Your objective -
The expected output is the line with "border-bottom:1.5px solid #2b2b2b;" followed by every remaining line of the entries, all repeated exactly.

Data for processing START

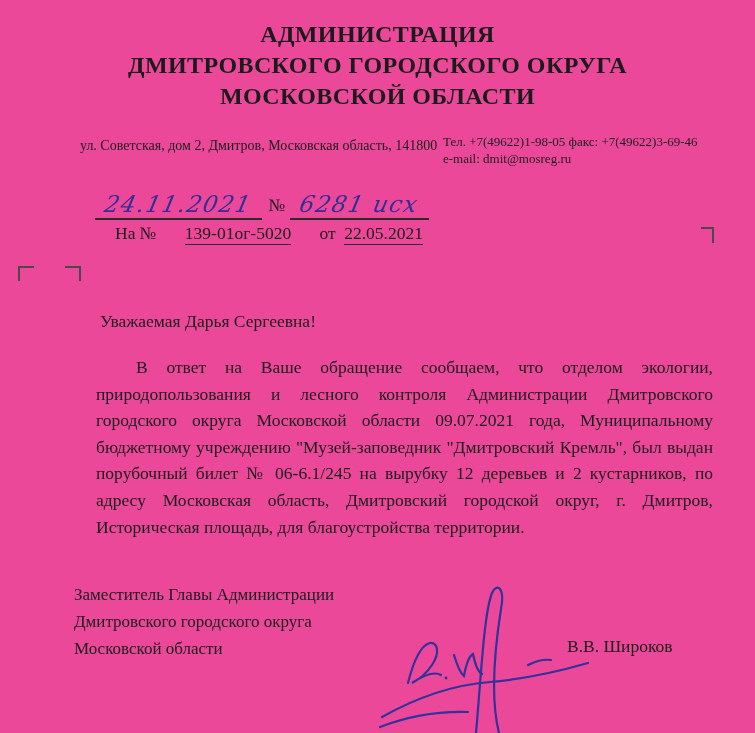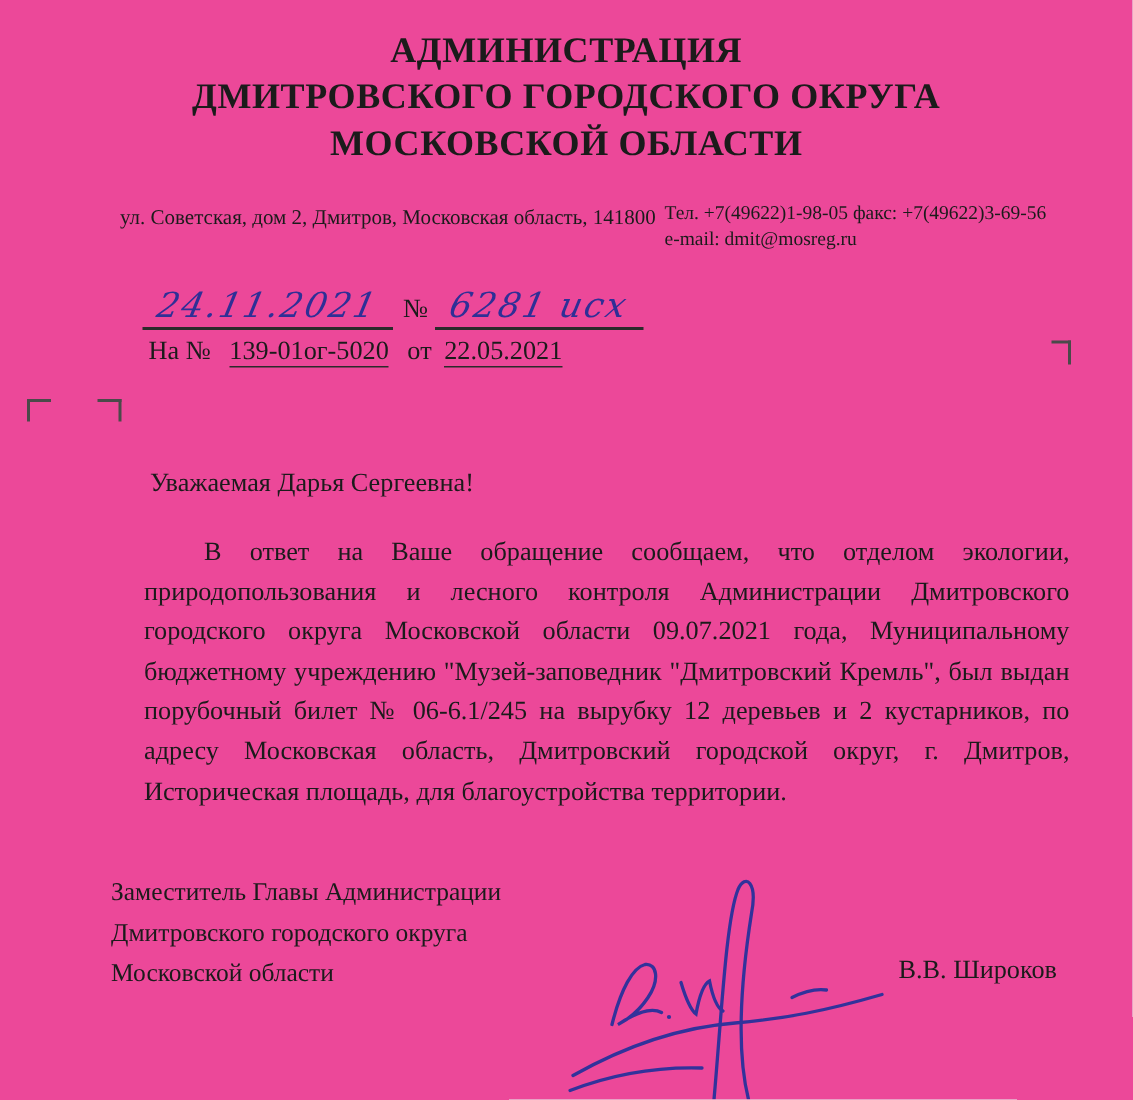--- a/index.html
+++ b/index.html
@@ -33,21 +33,21 @@
     text-align:center;
   }
   .hand {
     display:inline-block; font-family:"DejaVu Serif", serif; font-style:italic;
     color:#2f2f96; font-size:23px; letter-spacing:1.5px; transform:skewX(-12deg);
     white-space:nowrap;
   }
   .num-sign { font-size:17.5px; padding:0 5px 4px 7px; }
   .req-row2 { font-size:17.5px; margin-top:3px; white-space:nowrap; }
   .req-row2 .und { border-bottom:1.5px solid #2b2b2b; padding-bottom:1px; }
-  .req-row2 .gap { margin:0 4px 0 4px; }
+  .req-row2 .gap { margin:0 4px 0 20px; }
 
   
   .mark { position:absolute; }
   .mark-tl  { width:14px; height:13px; border-top:2px solid #4a4a4a; border-left:2px solid #4a4a4a; left:18px;  top:266px; }
   .mark-tr1 { width:14px; height:13px; border-top:2px solid #4a4a4a; border-right:2px solid #4a4a4a; left:65px;  top:266px; }
   .mark-tr2 { width:11px; height:14px; border-top:2px solid #4a4a4a; border-right:2px solid #4a4a4a; left:701px; top:227px; }
 
   
   .salutation {
     position:absolute; top:311px; left:100px; width:650px;
@@ -55,38 +55,38 @@
   }
   .body-par {
     position:absolute; top:354px; left:96px; width:617px;
     font-size:17.5px; line-height:26.6px; text-align:justify; text-indent:40px;
   }
 
   
   .sig-titles {
     position:absolute; top:581px; left:74px; font-size:17px; line-height:27px;
   }
-  .sig-name { position:absolute; top:636px; left:599px; font-size:17.5px; }
+  .sig-name { position:absolute; top:636px; left:567px; font-size:17.5px; }
   .sig-svg { position:absolute; left:378px; top:585px; }
 </style>
 </head>
 <body>
 
 <div class="page">
 
   <div class="letterhead">
     <div>АДМИНИСТРАЦИЯ</div>
     <div>ДМИТРОВСКОГО ГОРОДСКОГО ОКРУГА</div>
     <div>МОСКОВСКОЙ ОБЛАСТИ</div>
   </div>
 
   <div class="info-address">ул. Советская, дом 2, Дмитров, Московская область, 141800</div>
 
   <div class="info-contacts">
-    <div>Тел. +7(49622)1-98-05 факс: +7(49622)3-69-56</div>
+    <div>Тел. +7(49622)1-98-05 факс: +7(49622)3-69-46</div>
     <div>e-mail: dmit@mosreg.ru</div>
   </div>
 
   <div class="req">
     <div class="req-row1">
       <span class="seg"><span class="hand">24.11.2021</span></span>
       <span class="num-sign">№</span>
       <span class="seg"><span class="hand">6281 исх</span></span>
     </div>
     <div class="req-row2">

Data for processing END

Response -
   .req-row2 .und { border-bottom:1.5px solid #2b2b2b; padding-bottom:1px; }
-  .req-row2 .gap { margin:0 4px 0 4px; }
+  .req-row2 .gap { margin:0 4px 0 20px; }
 
   
   .mark { position:absolute; }
   .mark-tl  { width:14px; height:13px; border-top:2px solid #4a4a4a; border-left:2px solid #4a4a4a; left:18px;  top:266px; }
   .mark-tr1 { width:14px; height:13px; border-top:2px solid #4a4a4a; border-right:2px solid #4a4a4a; left:65px;  top:266px; }
   .mark-tr2 { width:11px; height:14px; border-top:2px solid #4a4a4a; border-right:2px solid #4a4a4a; left:701px; top:227px; }
 
   
   .salutation {
     position:absolute; top:311px; left:100px; width:650px;
@@ -55,38 +55,38 @@
   }
   .body-par {
     position:absolute; top:354px; left:96px; width:617px;
     font-size:17.5px; line-height:26.6px; text-align:justify; text-indent:40px;
   }
 
   
   .sig-titles {
     position:absolute; top:581px; left:74px; font-size:17px; line-height:27px;
   }
-  .sig-name { position:absolute; top:636px; left:599px; font-size:17.5px; }
+  .sig-name { position:absolute; top:636px; left:567px; font-size:17.5px; }
   .sig-svg { position:absolute; left:378px; top:585px; }
 </style>
 </head>
 <body>
 
 <div class="page">
 
   <div class="letterhead">
     <div>АДМИНИСТРАЦИЯ</div>
     <div>ДМИТРОВСКОГО ГОРОДСКОГО ОКРУГА</div>
     <div>МОСКОВСКОЙ ОБЛАСТИ</div>
   </div>
 
   <div class="info-address">ул. Советская, дом 2, Дмитров, Московская область, 141800</div>
 
   <div class="info-contacts">
-    <div>Тел. +7(49622)1-98-05 факс: +7(49622)3-69-56</div>
+    <div>Тел. +7(49622)1-98-05 факс: +7(49622)3-69-46</div>
     <div>e-mail: dmit@mosreg.ru</div>
   </div>
 
   <div class="req">
     <div class="req-row1">
       <span class="seg"><span class="hand">24.11.2021</span></span>
       <span class="num-sign">№</span>
       <span class="seg"><span class="hand">6281 исх</span></span>
     </div>
     <div class="req-row2">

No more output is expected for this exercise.